- _Records_
********
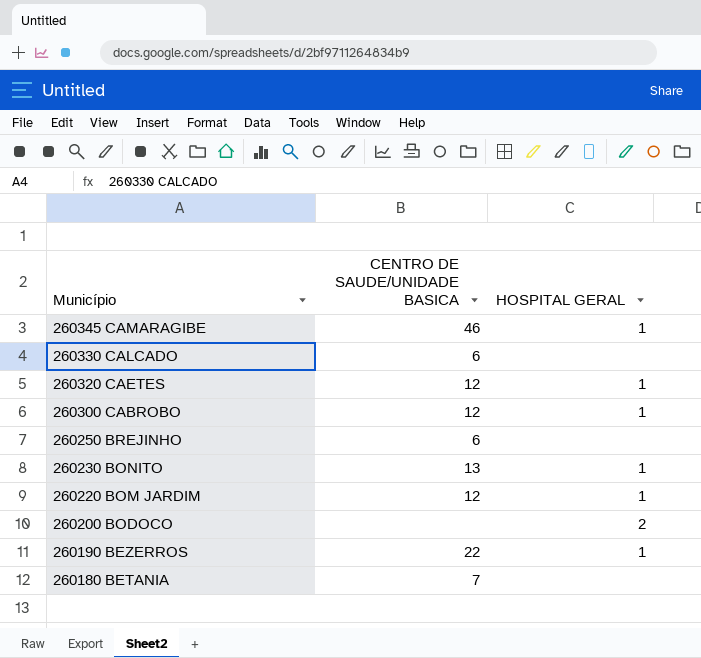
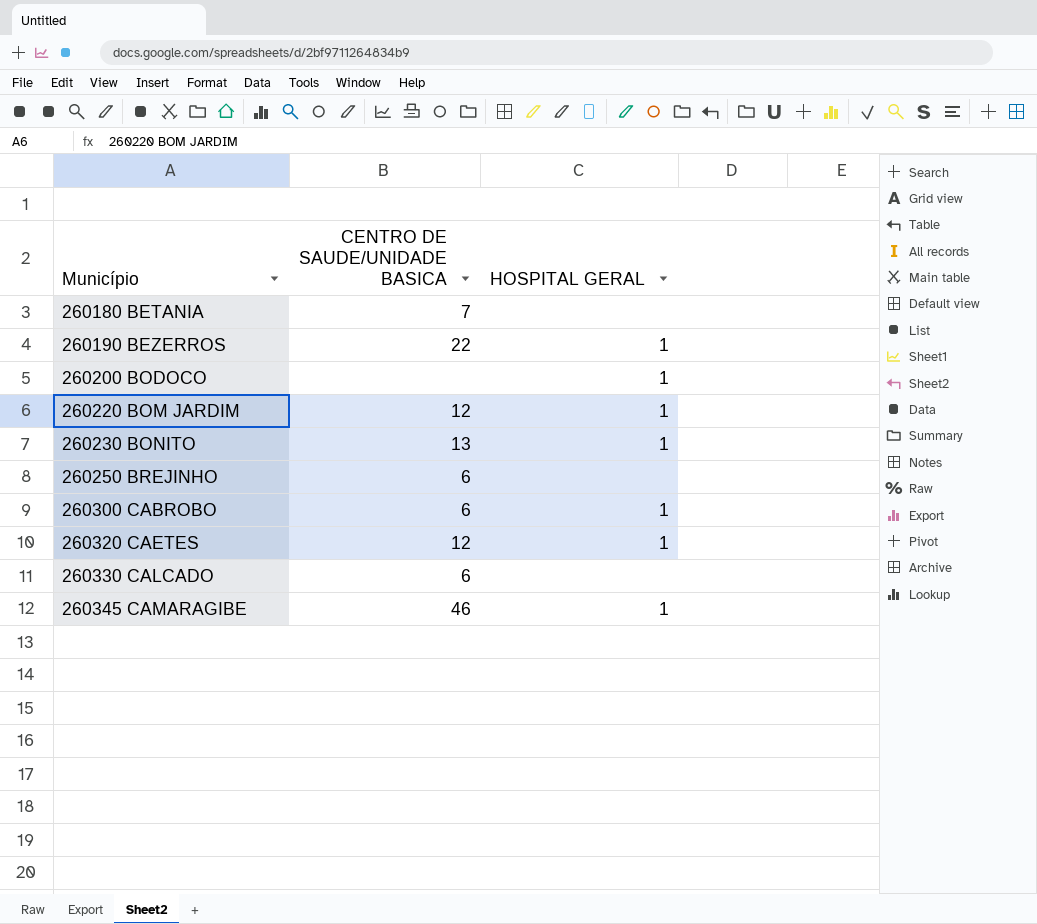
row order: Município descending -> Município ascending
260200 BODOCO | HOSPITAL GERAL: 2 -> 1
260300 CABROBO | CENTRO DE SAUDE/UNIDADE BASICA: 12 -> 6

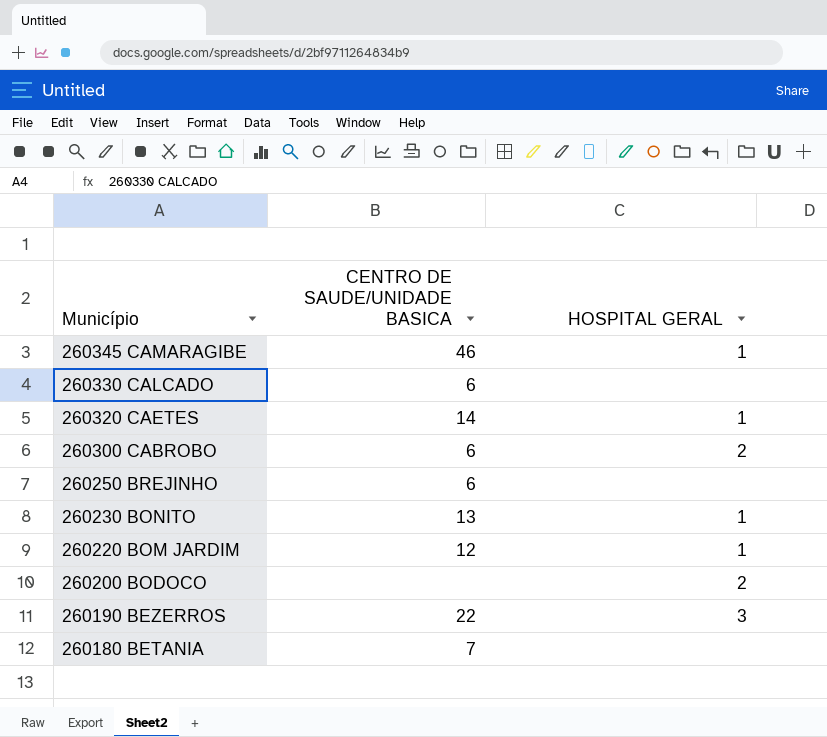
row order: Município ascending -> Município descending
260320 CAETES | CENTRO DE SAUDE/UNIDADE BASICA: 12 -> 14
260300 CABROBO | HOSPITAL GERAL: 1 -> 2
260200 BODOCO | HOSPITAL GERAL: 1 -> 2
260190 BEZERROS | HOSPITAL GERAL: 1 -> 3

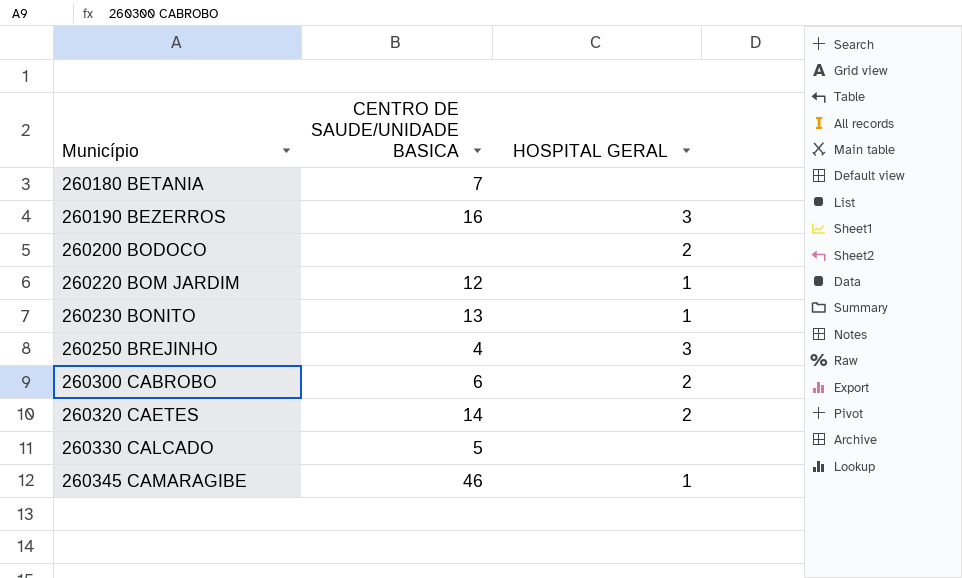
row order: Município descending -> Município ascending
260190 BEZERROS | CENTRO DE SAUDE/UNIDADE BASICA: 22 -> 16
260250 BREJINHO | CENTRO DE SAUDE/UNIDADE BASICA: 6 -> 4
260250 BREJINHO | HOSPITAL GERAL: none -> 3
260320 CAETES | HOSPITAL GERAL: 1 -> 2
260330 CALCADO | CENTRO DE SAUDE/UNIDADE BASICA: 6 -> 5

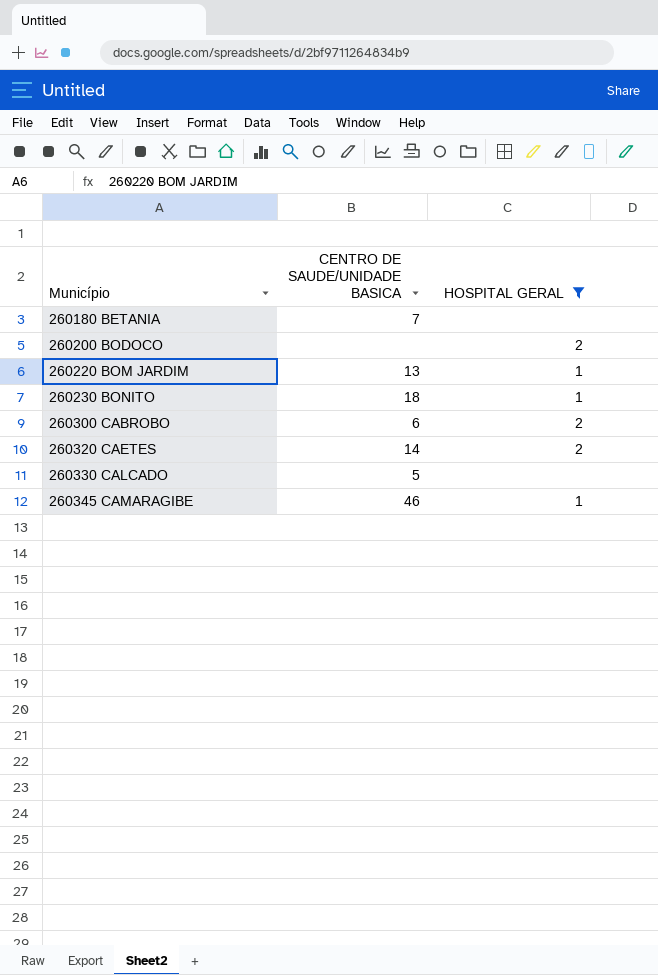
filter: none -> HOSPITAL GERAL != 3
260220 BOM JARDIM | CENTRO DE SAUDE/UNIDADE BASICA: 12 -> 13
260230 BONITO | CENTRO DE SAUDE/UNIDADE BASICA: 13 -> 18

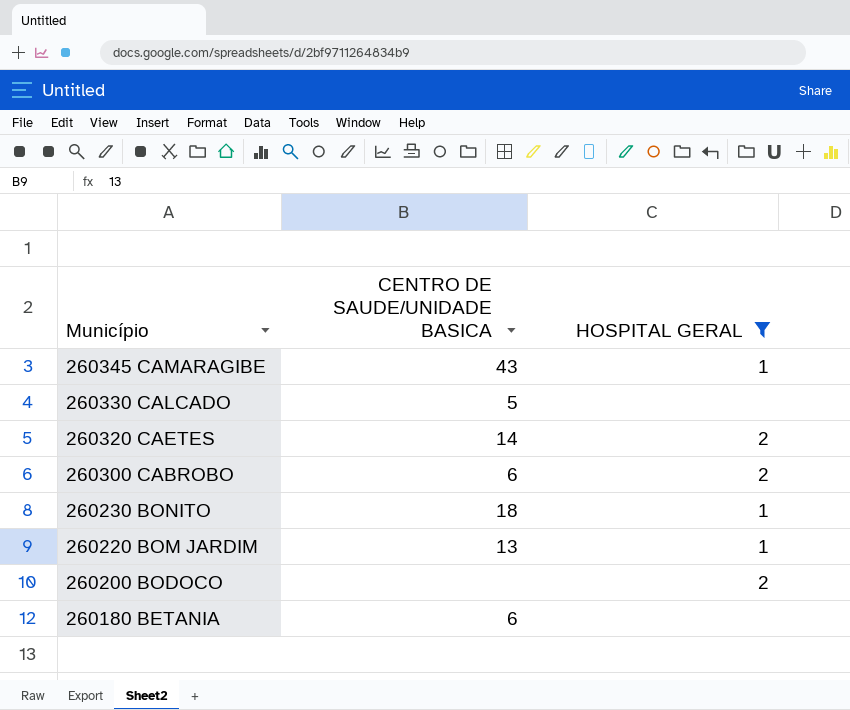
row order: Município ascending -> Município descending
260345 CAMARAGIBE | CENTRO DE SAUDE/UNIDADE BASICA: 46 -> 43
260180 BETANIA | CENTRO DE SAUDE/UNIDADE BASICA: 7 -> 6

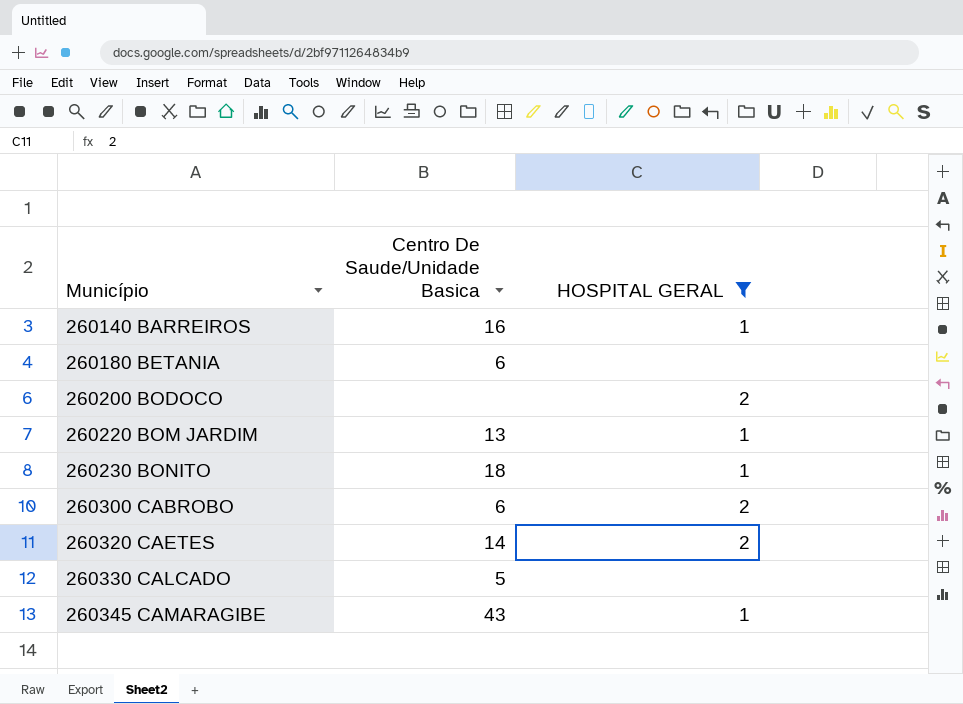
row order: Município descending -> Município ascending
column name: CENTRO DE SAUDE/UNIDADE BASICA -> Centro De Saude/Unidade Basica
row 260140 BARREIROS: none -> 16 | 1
********
Every line containing the string "none" should be pulled from the listing and copied.

- _Response_
260250 BREJINHO | HOSPITAL GERAL: none -> 3
filter: none -> HOSPITAL GERAL != 3
row 260140 BARREIROS: none -> 16 | 1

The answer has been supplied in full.